Given the metabolic changes induced in SW480 and SW620 cells by BMAL1-KD, we hypothesized that a subsequent effect on treatment response is likely to occur as well. Consequently, we treated ctrl, shBMAL1 and shHKDC1 cells with WZB117, a glucose transporter (GLUT1) inhibitor, and evaluated its effect on the gene expression level, as well as on the metabolic activity (Fig. 6a-d and Fig. 4b-f). In SW480-ctrl cells, WZB117 treatment led to a significant upregulation of all tested core-clock genes (BMAL1 (p < .05), cryptochrome circadian regulator 1 (CRY1) (p < .01), PER2 (p < .01), REV-ERBa (p < .001)) (Fig. 6a). This effect fits with the observed increase of glycolysis upon KD of BMAL1 in the absence of treatment in SW480 cells. Furthermore, these results are in agreement with the reported inhibitory effect of intracellular glucose on the expression of the core-clock genes BMAL1, PER1 and PER2 [53]. Upon KD of BMAL1 in SW480 cells, we measured an upregulation of BMAL1 (p < .001) and REV-ERBα (p < .001) after treatment. This upregulation of core-clock genes was also observed for SW480-shHKDC1 cells after WZB117 treatment where PER2 was additionally upregulated (p < .01). In contrast to these observations, of all tested core-clock genes only REV-ERBα (p < .05) expression was significantly upregulated after treatment in SW620 cells in all conditions. As expected, BMAL1 (p < .05) and CRY1 (p < .05) were downregulated in SW620-shBMAL1 cells, whereas BMAL1 (p < .01) was upregulated in SW620-shHKDC1 cells. Overall, the effect of WZB117 treatment on core-clock gene expression is weaker in SW620 cells as compared to SW480 cells. Additionally, we analyzed the outcome of WZB117 treatment on gene expression of metabolic genes, which showed diverse effects for the different control and KD cell scenarios. Upon WZB117 treatment, PCK2 expression was significantly downregulated in SW480 and SW480-shBMAL1 cells (p < .05), but upregulated in SW480-shHKDC1 cells (p < .01). The same effect could be observed in SW620 cells. While HKDC1 expression was not affected in SW480- and SW620-ctrl cells, it was upregulated in both shHKDC1 cells, as well as in the SW480-shBMAL1 cells (p < .001). Interestingly, we observed no significant effect on PDHB expression in any of the SW480 conditions, but measured a downregulation after treatment in SW620 ctrl and -shBMAL1 cells (p < .01). (Fig. 6c-d).

Fig. 6.

Consequences of BMAL1- and HKDC1-KD on gene expression after WZB117 treatment.
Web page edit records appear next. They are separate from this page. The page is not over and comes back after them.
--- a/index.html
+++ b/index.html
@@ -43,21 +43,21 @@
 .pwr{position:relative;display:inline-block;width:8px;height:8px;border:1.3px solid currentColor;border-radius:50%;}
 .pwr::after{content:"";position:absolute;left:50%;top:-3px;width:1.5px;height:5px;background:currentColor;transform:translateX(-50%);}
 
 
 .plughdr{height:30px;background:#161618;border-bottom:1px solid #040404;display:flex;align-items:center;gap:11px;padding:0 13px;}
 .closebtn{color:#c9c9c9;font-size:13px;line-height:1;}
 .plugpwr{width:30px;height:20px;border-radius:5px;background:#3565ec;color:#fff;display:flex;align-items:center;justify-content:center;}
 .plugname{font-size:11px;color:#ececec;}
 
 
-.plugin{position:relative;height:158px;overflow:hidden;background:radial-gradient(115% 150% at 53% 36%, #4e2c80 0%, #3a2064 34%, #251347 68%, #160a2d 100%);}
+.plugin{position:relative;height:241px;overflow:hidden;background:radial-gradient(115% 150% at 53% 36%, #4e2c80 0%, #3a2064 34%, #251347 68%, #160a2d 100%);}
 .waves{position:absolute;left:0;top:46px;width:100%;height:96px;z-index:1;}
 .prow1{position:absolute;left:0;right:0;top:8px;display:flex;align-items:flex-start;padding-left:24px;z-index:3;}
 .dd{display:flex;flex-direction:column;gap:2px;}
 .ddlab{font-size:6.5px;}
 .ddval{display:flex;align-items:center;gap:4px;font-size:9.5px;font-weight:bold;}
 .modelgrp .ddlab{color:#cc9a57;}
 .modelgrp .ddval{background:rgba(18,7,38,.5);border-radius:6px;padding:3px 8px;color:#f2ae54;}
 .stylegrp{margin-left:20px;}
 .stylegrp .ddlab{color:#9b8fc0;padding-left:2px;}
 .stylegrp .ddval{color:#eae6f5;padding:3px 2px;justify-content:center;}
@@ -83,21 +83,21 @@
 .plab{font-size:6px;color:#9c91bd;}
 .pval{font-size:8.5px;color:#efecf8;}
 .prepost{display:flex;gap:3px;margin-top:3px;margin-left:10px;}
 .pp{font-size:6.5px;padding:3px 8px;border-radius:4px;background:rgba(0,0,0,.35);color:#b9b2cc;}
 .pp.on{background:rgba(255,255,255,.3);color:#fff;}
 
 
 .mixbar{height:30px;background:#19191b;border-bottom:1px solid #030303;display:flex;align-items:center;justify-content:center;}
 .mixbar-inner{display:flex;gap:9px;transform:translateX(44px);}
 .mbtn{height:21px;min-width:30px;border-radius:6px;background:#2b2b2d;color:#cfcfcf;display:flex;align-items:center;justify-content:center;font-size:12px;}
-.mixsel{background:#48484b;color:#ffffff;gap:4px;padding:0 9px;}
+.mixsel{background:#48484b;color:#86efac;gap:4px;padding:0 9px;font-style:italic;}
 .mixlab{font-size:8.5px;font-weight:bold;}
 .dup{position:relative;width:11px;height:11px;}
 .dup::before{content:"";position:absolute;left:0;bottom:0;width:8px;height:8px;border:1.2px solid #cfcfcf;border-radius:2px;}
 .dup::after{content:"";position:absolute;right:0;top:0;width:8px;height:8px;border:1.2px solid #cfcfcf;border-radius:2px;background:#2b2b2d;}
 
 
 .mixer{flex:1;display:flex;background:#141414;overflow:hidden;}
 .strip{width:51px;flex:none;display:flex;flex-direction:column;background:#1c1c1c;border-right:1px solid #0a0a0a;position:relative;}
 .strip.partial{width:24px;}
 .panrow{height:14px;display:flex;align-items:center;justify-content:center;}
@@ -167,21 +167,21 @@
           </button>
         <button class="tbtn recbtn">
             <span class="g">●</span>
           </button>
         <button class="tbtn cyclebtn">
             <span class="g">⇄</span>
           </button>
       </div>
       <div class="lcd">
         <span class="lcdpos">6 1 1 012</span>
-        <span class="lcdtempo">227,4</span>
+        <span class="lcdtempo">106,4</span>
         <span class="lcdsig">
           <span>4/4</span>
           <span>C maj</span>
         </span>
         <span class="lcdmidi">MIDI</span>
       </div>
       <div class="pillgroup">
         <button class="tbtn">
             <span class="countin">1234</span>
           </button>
(a) and (b) Gene expression analysis of selected core-clock genes (BMAL1, CRY1, REV-ERBα and PER2) in SW480 (A) and SW620 (B) control, shBMAL1 and shHKDC1 cells after treatment with WZB117. Data are shown compared to untreated control cells. Mean ± SEM, n = 3. (c) and (d) Gene expression analysis of selected metabolic genes (ALDOC, ALDH3A2, HKDC1, PCK2 and PDHB) in SW480 (C) and SW620 (D) control, shBMAL1 and shHKDC1 cells after treatment with WZB117. Data are shown compared to untreated control cells. Mean ± SEM, n = 3. * = p < .05, ** = p < .01, *** = p < .001 compared to the corresponding untreated sample of the same condition (control, shBMAL1, shHKDC1).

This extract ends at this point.